To end off a chapter of my life, this will be the last post on this blog. Maybe i will start a new one, or maybe . . . . .
Had some (or rather quite a lot of) turbulent times these past 7 months of my life. Never thought that i can walk out of this relationship, but i am proud, i have finally done it. Although not completely, but at least, i have accepted the fact that things can no longer be reverted back to how it was 7 months ago ( or 8 yrs ago). Throughout these 7 months, i have had lots of advises.
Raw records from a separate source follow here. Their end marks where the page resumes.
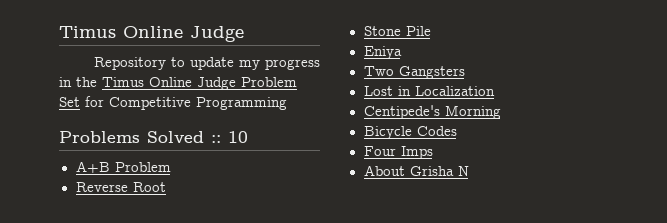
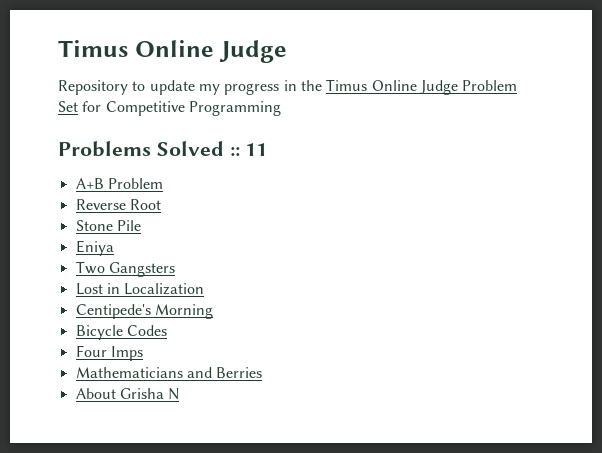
- Problems Solved :: 10
+ Problems Solved :: 11
+ Mathematicians and Berries

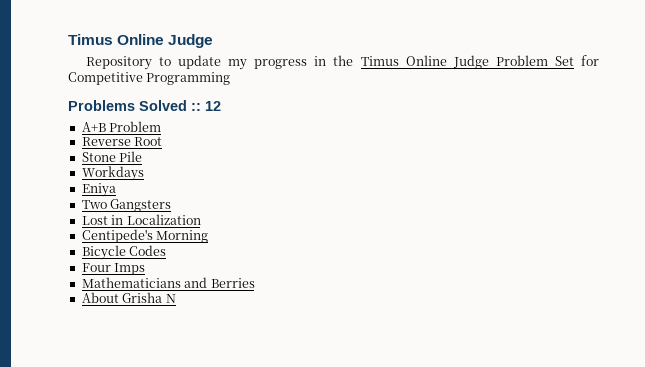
- Problems Solved :: 11
+ Problems Solved :: 12
+ Workdays

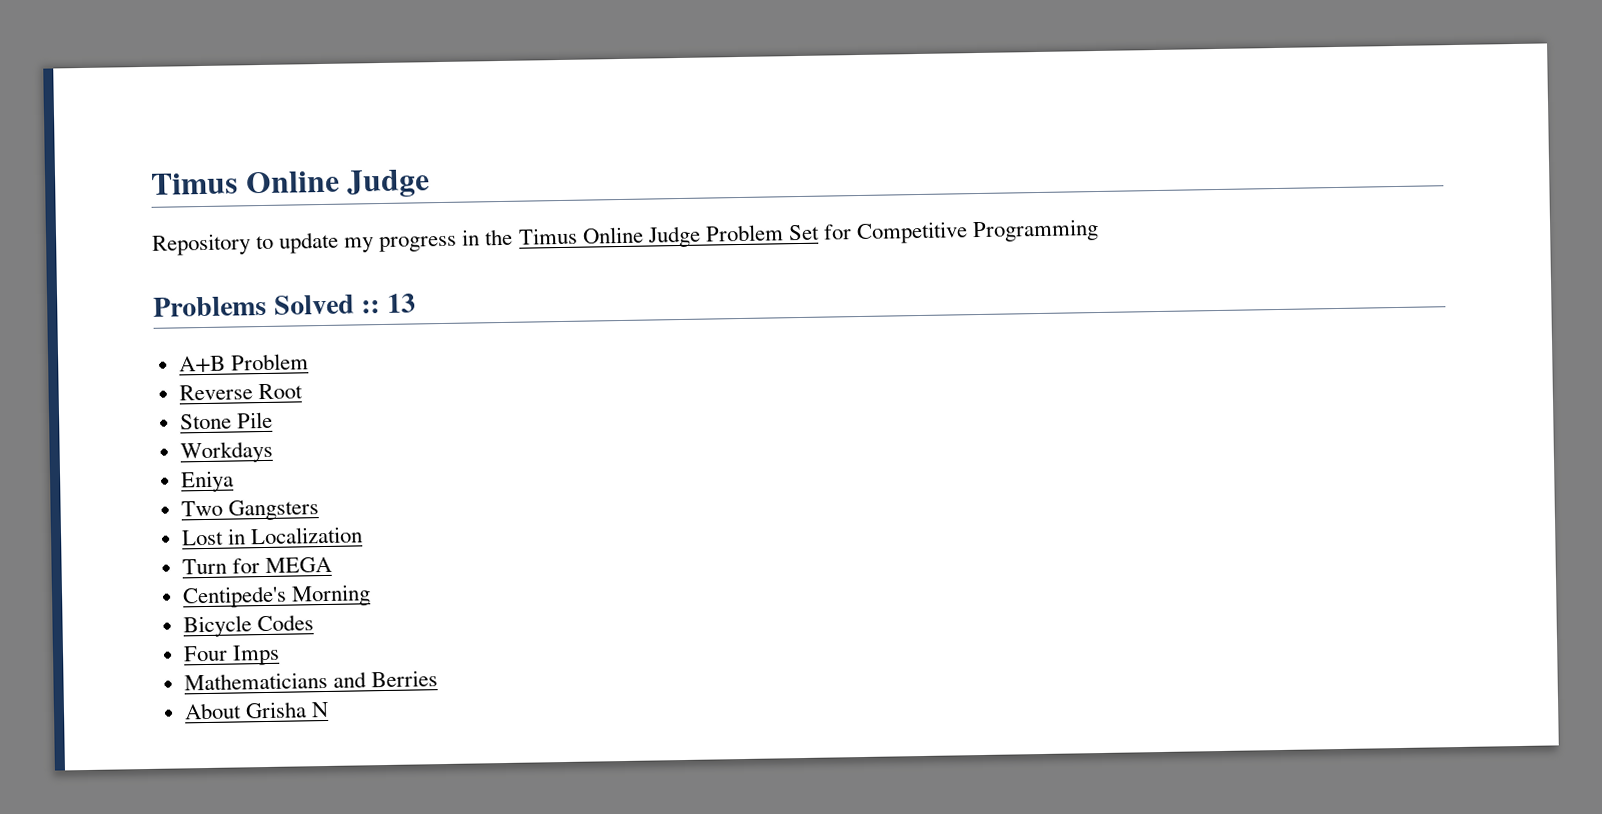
- Problems Solved :: 12
+ Problems Solved :: 13
+ Turn for MEGA

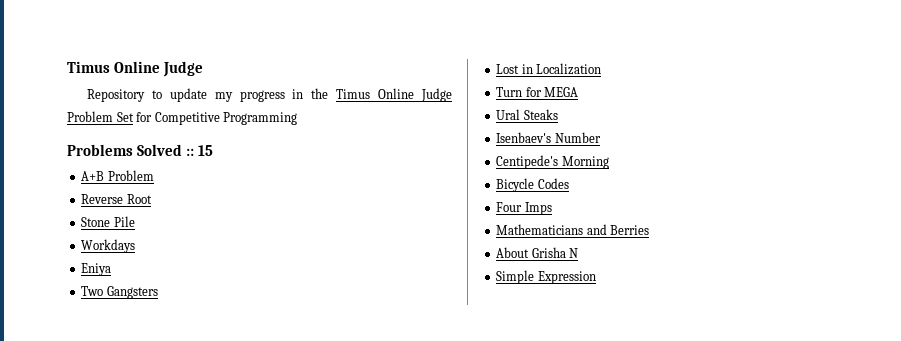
- Problems Solved :: 13
+ Problems Solved :: 15
+ Ural Steaks
+ Isenbaev's Number
+ Simple Expression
Thank you to all who had taken their time to listen to my rants, with or without advises, i thank you all from the bottom of my heart.
” Let it go”
” Hang on, its 8 yrs here”
” Are you sure of what you are doing ??? “
” Come on, you can find someone better “
etc
These are the few of the many responses that i get for the past months. I keep finding answers, answers which are soothing to my ears, answers which doesnt cut through my heart, answers that i do not have to take any responsibility if i had hurt anyone in the process ……
BUT i have came to realise - the ultimate decision lies with me. As the saying goes “Live by the sword, Die by the sword” I will definitely stand by the decision i have made.
And i think this verse of a new song is written just for me
“穿越一场海啸什么滋味 我终于亲身体会天崩地裂 筋疲力尽灵魂不在身体里面 然而万岁万岁终于和你有个了结.你一边我一边 我们的世界最好别再重叠 也别再回想那个太长太长的昨天 太多爱太多泪别再这样浪费.”
I will never forget the night, the words you said, and the handshake you insisted, not because i cant accept the fact that you too have decided to part, rather, it tarnishes the image of you in my mind these 8 yrs.
Nevertheless, all is over. ( though things are still so fresh in my head )
Finally, we both saw light, and reached the end of the tunnel – different ends of the tunnel. I wish you all the best, and is really thankful for the happy memories that you have given me.